Читаем Антропология детства. Прошлое о современности полностью

В психоанализе детерминация социально-исторических процессов всегда представляется как сила/интенция, исходящая из недр бессознательного (независимо от того, понимаем ли мы его по Фрейду или по Юнгу). Психоаналитические версии истории неоднократно подвергались критике, и не это сейчас в фокусе нашего внимания. Вслед за де Мозом обратим внимание лишь на то, что сфера отношений «дети и взрослые» и сама субкультура детства содержат в себе потенциал развития, причём не только ребёнка, но и общества.

Инновации под защитой детства

Субкультура детства, детские игры и фольклор оказываются прибежищем не только вышедшей из повседневной жизни старины, «обветшалой обрядности», магических заклинаний, тайного счёта (см. Очерк 5), но и проводником инновационных начинаний. Будучи, по сути, культурной периферией, детство не особо строго отслеживается разного рода контролирующими механизмами и инстанциями — ведь детям по определению можно вести себя не так, как серьёзным взрослым, пределы допустимого для них куда шире, границы нормы подвижнее.

В качестве наглядного примера может быть сфера детского быта.

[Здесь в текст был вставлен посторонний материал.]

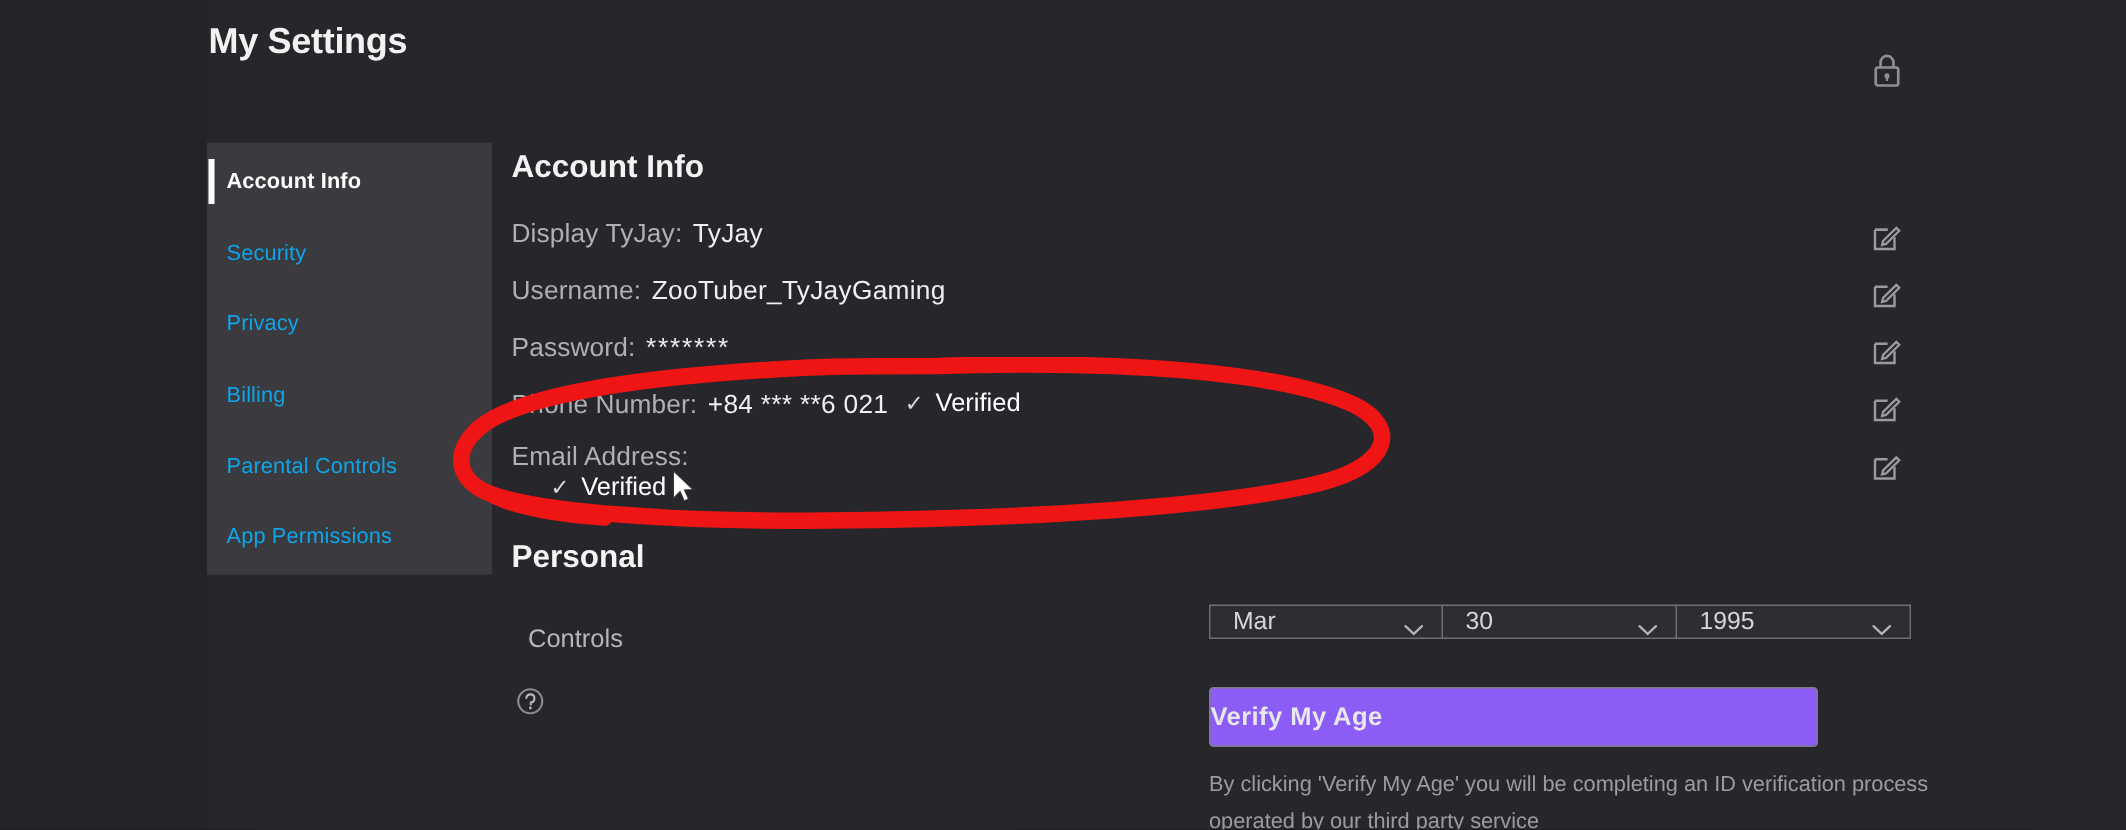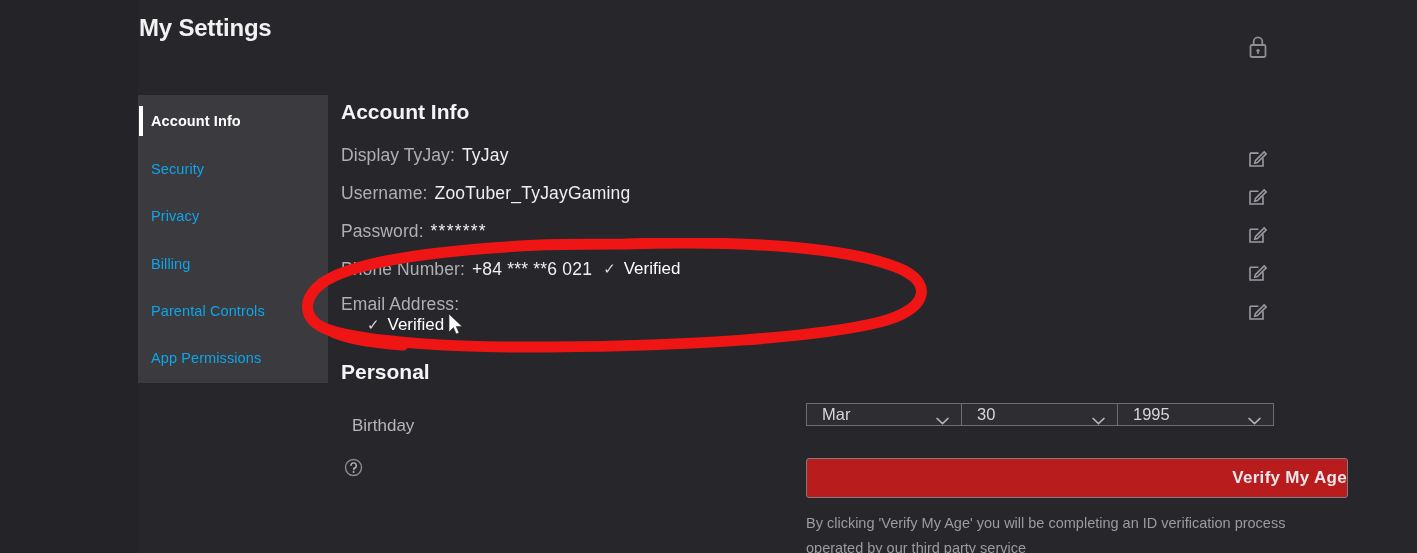--- a/index.html
+++ b/index.html
@@ -325,7 +325,7 @@
 
   <div class="section-head" style="top:360px;">Personal</div>
 
-  <div class="sub-label" style="top:416px;">Birthday</div>
+  <div class="sub-label" style="top:416px;">Controls</div>
 
   <div class="help-icon">
     <svg width="19" height="19" viewBox="0 0 19 19" fill="none">

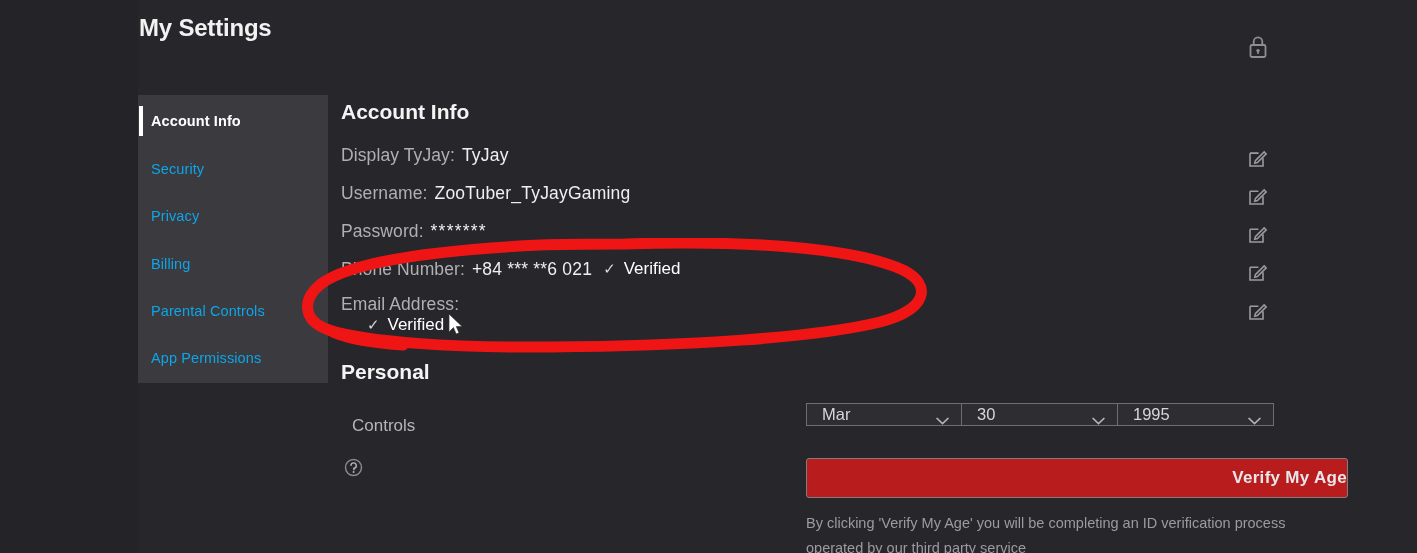--- a/index.html
+++ b/index.html
@@ -175,15 +175,15 @@
     position: absolute;
     left: 806px;
     top: 458px;
-    width: 542px;
+    width: 406px;
     height: 40px;
     box-sizing: border-box;
     border: 1px solid #7d7d82;
     border-radius: 3px;
-    background: #b91c1c;
-    display: flex;
-    align-items: center;
-    justify-content: flex-end;
+    background: #8b5cf6;
+    display: flex;
+    align-items: center;
+    justify-content: flex-start;
   }
   .verify-btn span {
     font-size: 17px;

Ради детской забавы царскому семейству подносились в качестве даров, да и закупались тоже различные механические игрушки, упоминания о них постоянно встречаются у И. Е. Забелина (1915), когда он описывает игрушки царевичей и царевен. Мода на всяческие изобретения часовых мастеров распространялась среди знати, запрос на них ширился. Механические птицы и зверушки, изысканные часы с фонтанами и музыкой постепенно завоёвывали высшие слои общества и нисходящей инновацией готовили почву для признания всеми более утилитарных технических новшеств.

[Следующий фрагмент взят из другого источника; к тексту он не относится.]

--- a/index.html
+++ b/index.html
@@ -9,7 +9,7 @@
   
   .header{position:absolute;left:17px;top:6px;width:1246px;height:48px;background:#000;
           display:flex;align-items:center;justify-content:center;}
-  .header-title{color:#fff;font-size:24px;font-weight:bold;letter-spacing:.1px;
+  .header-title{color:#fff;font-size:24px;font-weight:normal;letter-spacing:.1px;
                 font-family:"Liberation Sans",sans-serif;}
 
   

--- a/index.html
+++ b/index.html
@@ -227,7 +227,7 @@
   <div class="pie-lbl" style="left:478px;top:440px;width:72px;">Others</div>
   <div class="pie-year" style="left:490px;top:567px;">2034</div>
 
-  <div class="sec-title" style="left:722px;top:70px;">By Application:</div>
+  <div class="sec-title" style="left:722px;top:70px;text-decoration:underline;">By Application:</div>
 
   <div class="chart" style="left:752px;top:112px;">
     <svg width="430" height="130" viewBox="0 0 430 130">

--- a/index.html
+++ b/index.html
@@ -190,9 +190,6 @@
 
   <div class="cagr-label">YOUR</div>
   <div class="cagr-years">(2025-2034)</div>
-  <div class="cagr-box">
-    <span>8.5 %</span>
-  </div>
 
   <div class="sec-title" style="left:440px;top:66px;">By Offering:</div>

Европеизация русского патриархального быта привычно связывается у нас с именем Петра I, с бритьём бород и принудительным переодеванием в европейское платье. Но европейское платье начало входить в русский обиход по меньшей мере на век раньше. Уже дети царя Михаила Федоровича носили немецкое: «Совершенно неизвестно, каким путём зашло это немецкое платье в комнаты государя, к его детям, и кто подал первую мысль об этом костюме. Припомним, что древние наши обычаи в это время достигли полного цвета и с особенною упругостью противились всякому чужеземному влиянию. Немецким извычаям в это время было гораздо труднее, чем прежде, пробираться в наши патриархальные, крепкие своею православною стариною, жилища» (Забелин 1915: 62–63).